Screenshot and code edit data

* * * * * * * * *

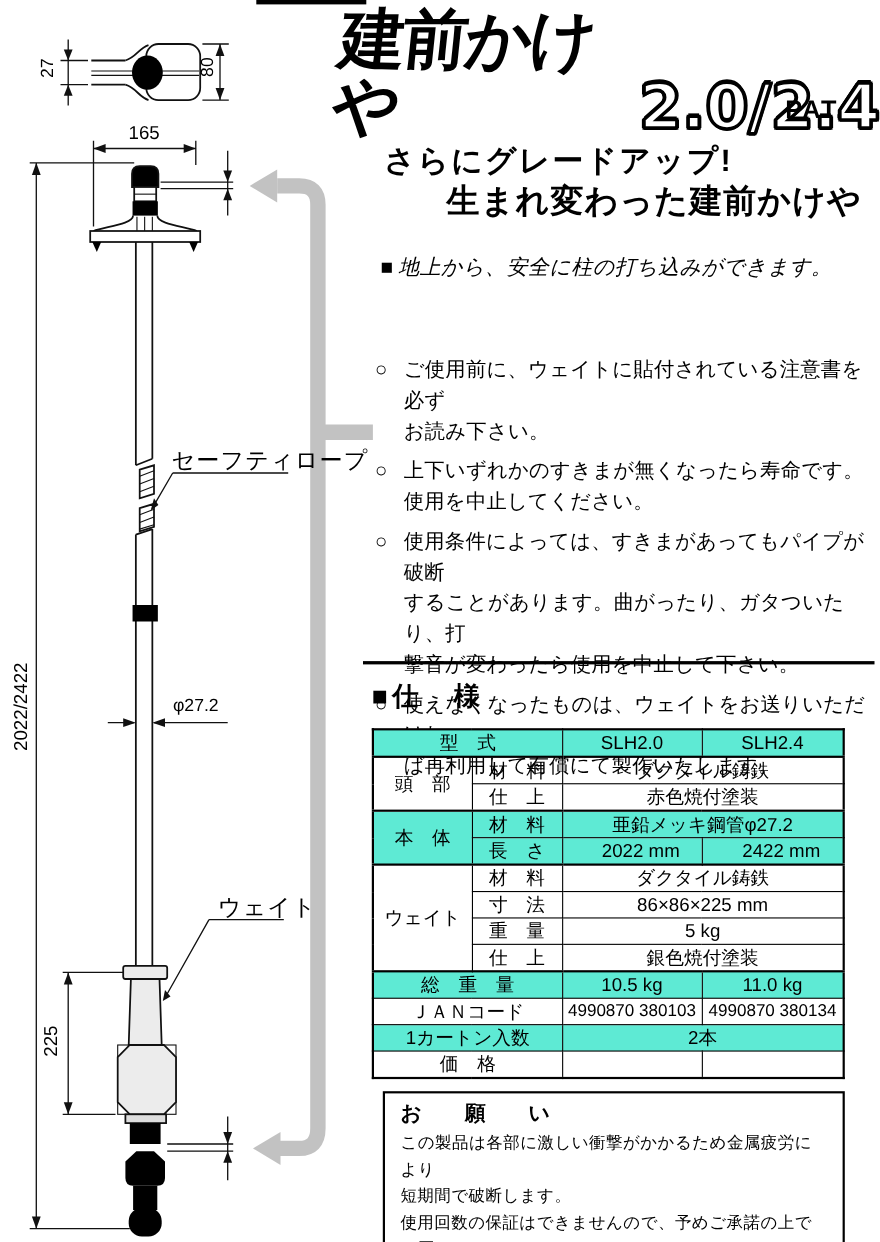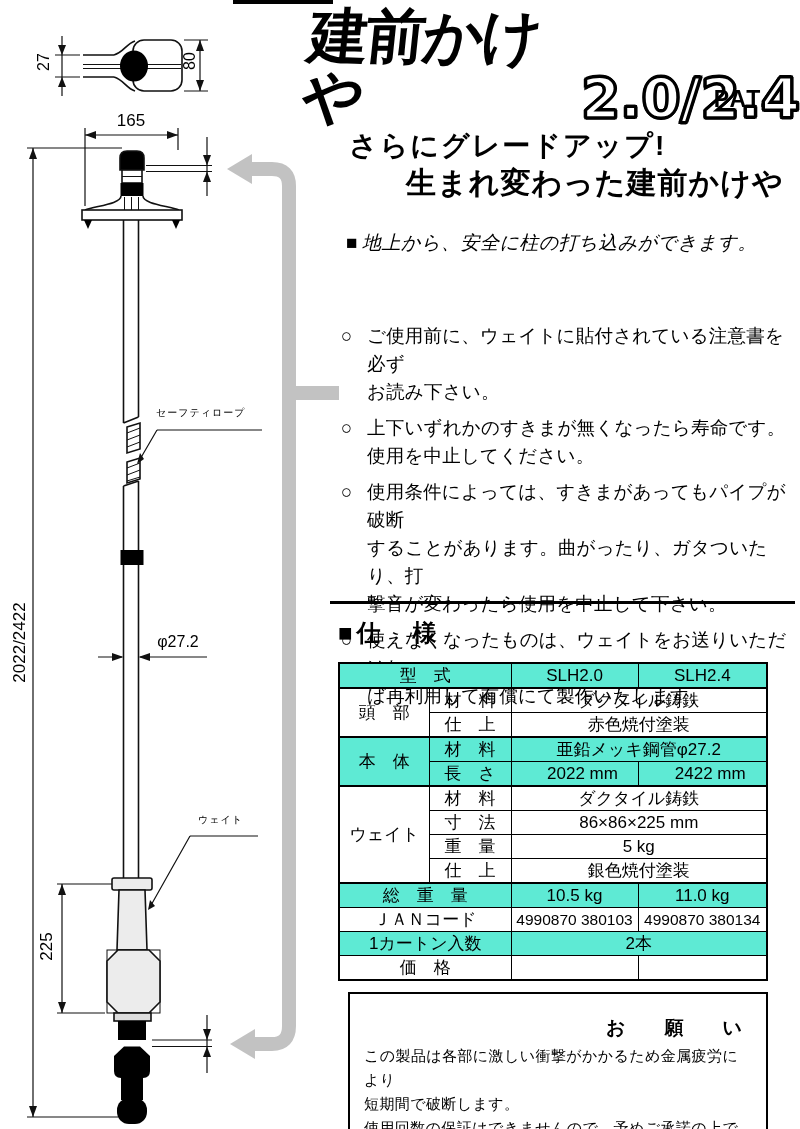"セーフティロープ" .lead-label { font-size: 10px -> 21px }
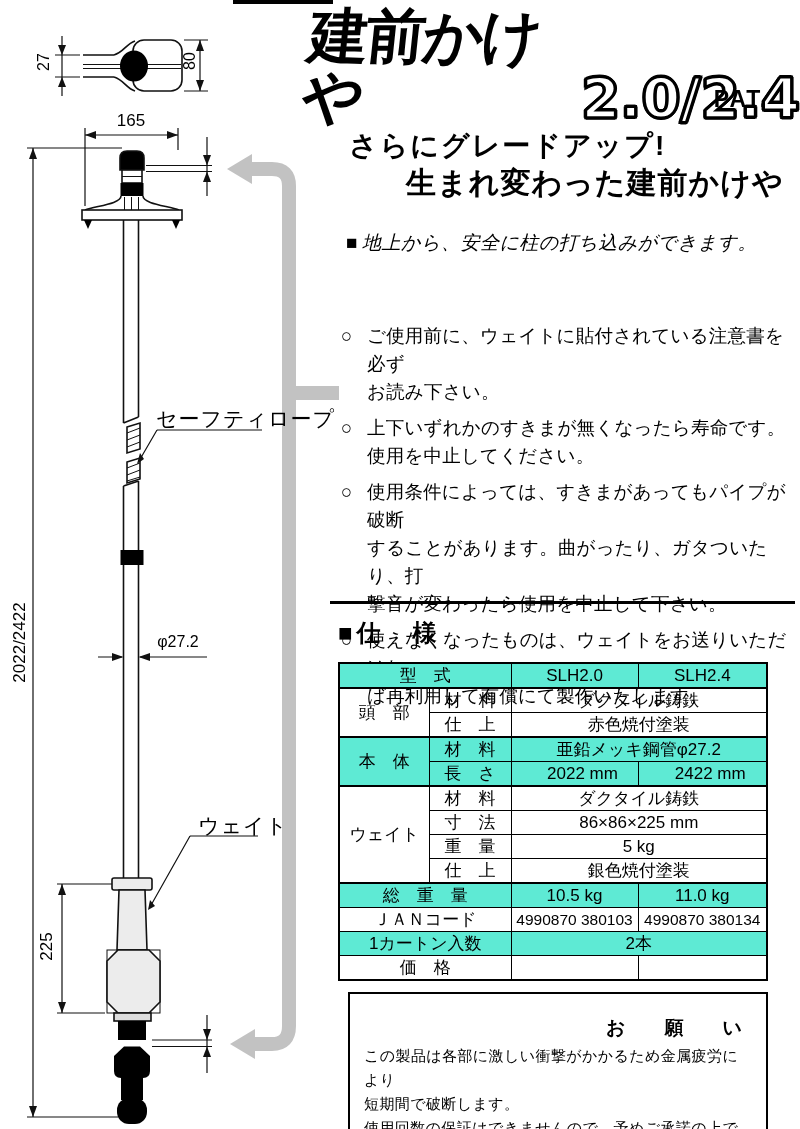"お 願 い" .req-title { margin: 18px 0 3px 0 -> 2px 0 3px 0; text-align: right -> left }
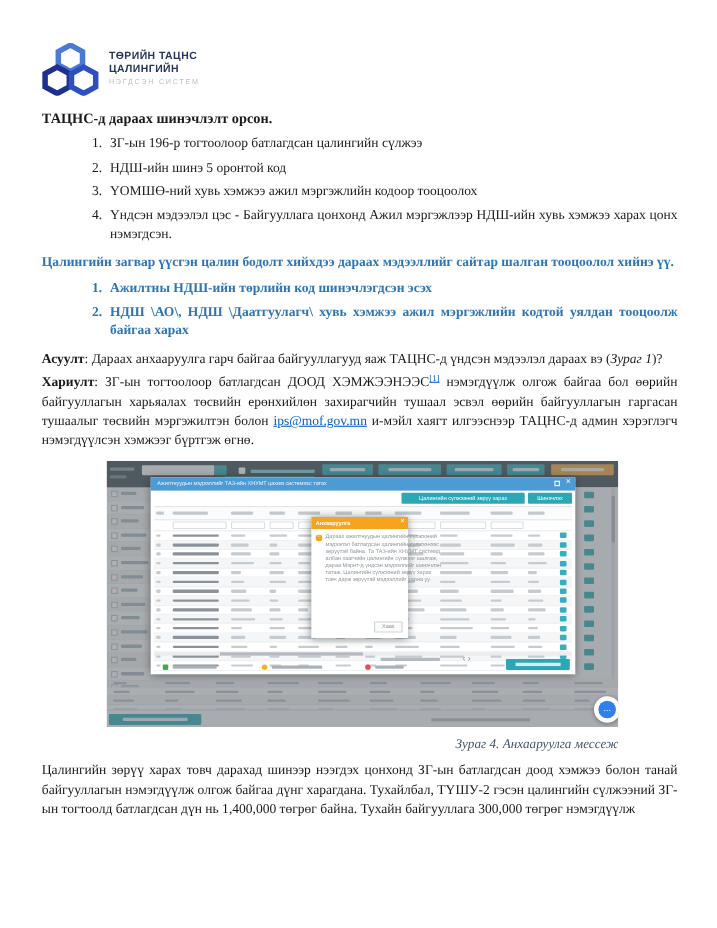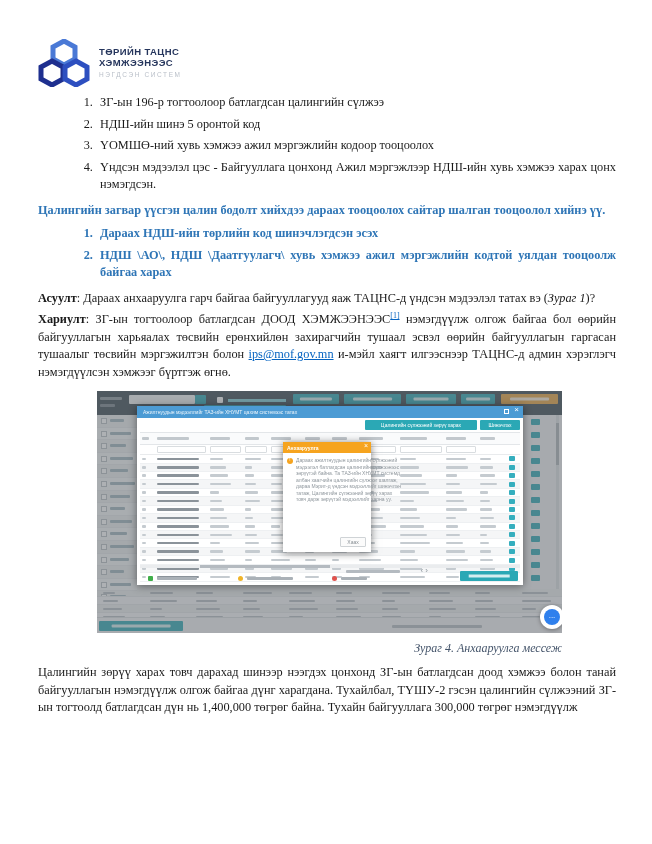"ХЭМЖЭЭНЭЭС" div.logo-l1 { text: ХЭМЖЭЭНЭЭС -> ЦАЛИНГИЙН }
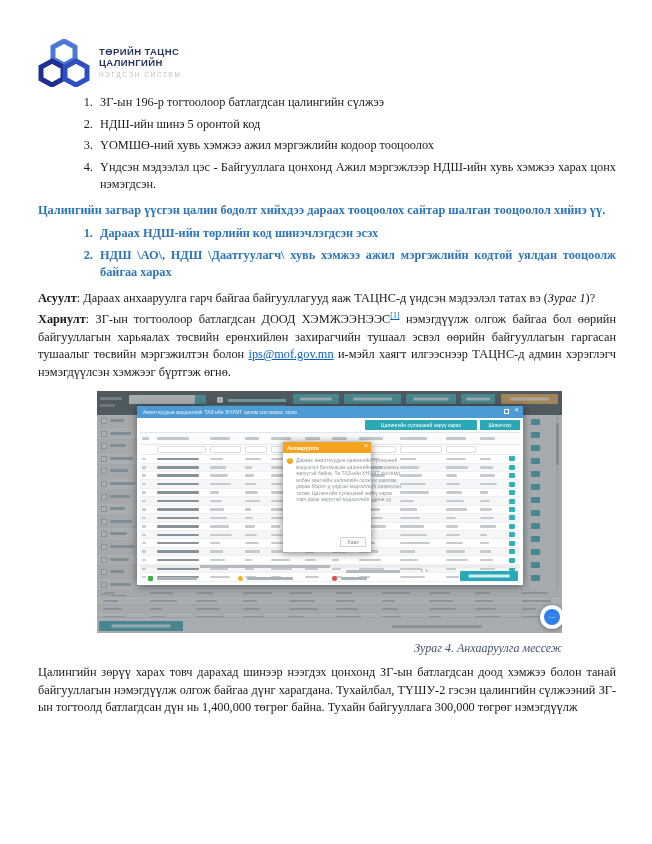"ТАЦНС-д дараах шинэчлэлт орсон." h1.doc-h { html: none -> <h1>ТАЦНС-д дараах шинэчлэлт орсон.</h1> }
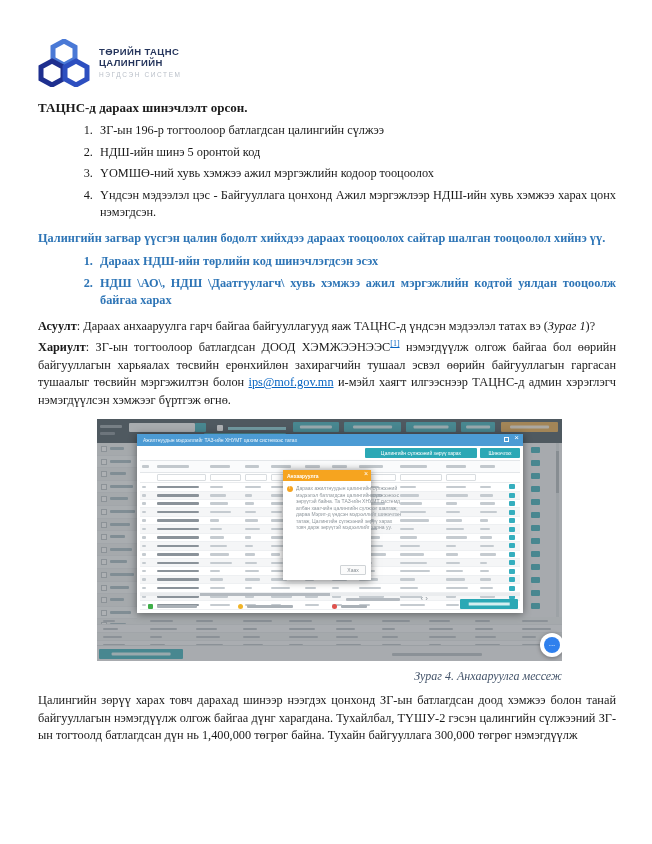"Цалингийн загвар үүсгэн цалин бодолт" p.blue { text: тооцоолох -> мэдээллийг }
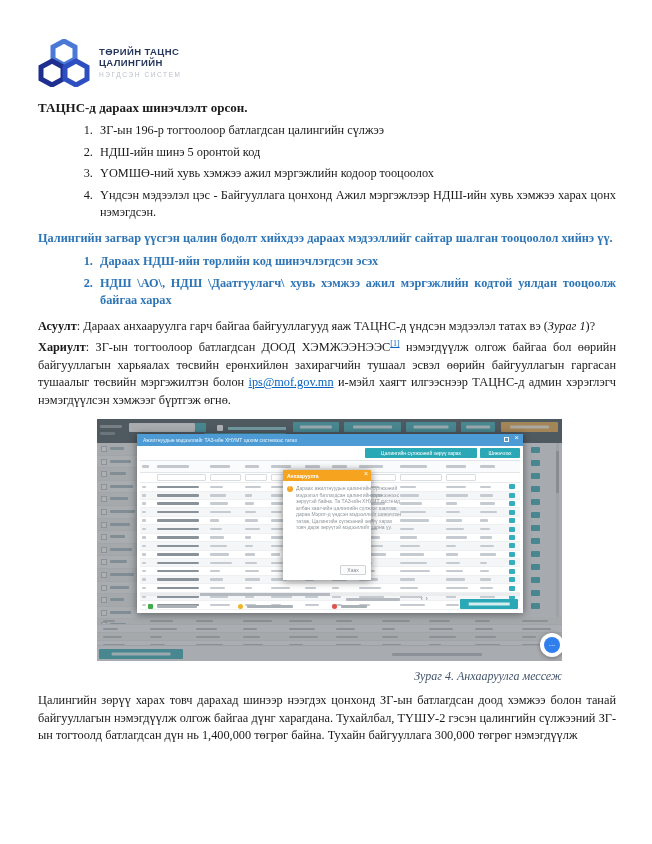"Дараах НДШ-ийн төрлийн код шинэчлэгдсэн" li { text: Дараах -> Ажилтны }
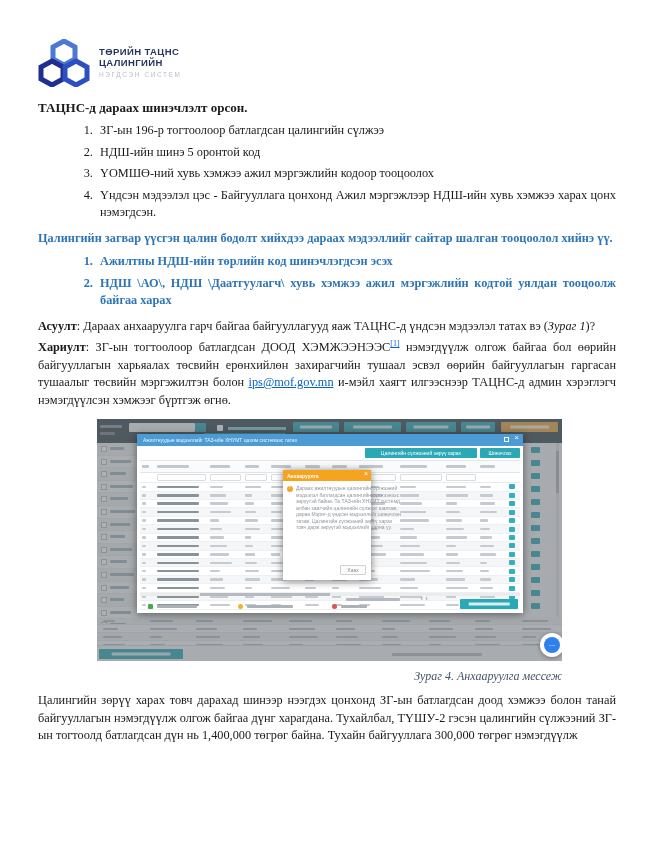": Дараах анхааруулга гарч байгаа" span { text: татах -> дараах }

* * * * * * * * *

**What the exercise asks**
Above are the records; copy every one of them exactly and omit the images.

**Result**
"セーフティロープ" .lead-label { font-size: 10px -> 21px }
"お 願 い" .req-title { margin: 18px 0 3px 0 -> 2px 0 3px 0; text-align: right -> left }
"ХЭМЖЭЭНЭЭС" div.logo-l1 { text: ХЭМЖЭЭНЭЭС -> ЦАЛИНГИЙН }
"ТАЦНС-д дараах шинэчлэлт орсон." h1.doc-h { html: none -> <h1>ТАЦНС-д дараах шинэчлэлт орсон.</h1> }
"Цалингийн загвар үүсгэн цалин бодолт" p.blue { text: тооцоолох -> мэдээллийг }
"Дараах НДШ-ийн төрлийн код шинэчлэгдсэн" li { text: Дараах -> Ажилтны }
": Дараах анхааруулга гарч байгаа" span { text: татах -> дараах }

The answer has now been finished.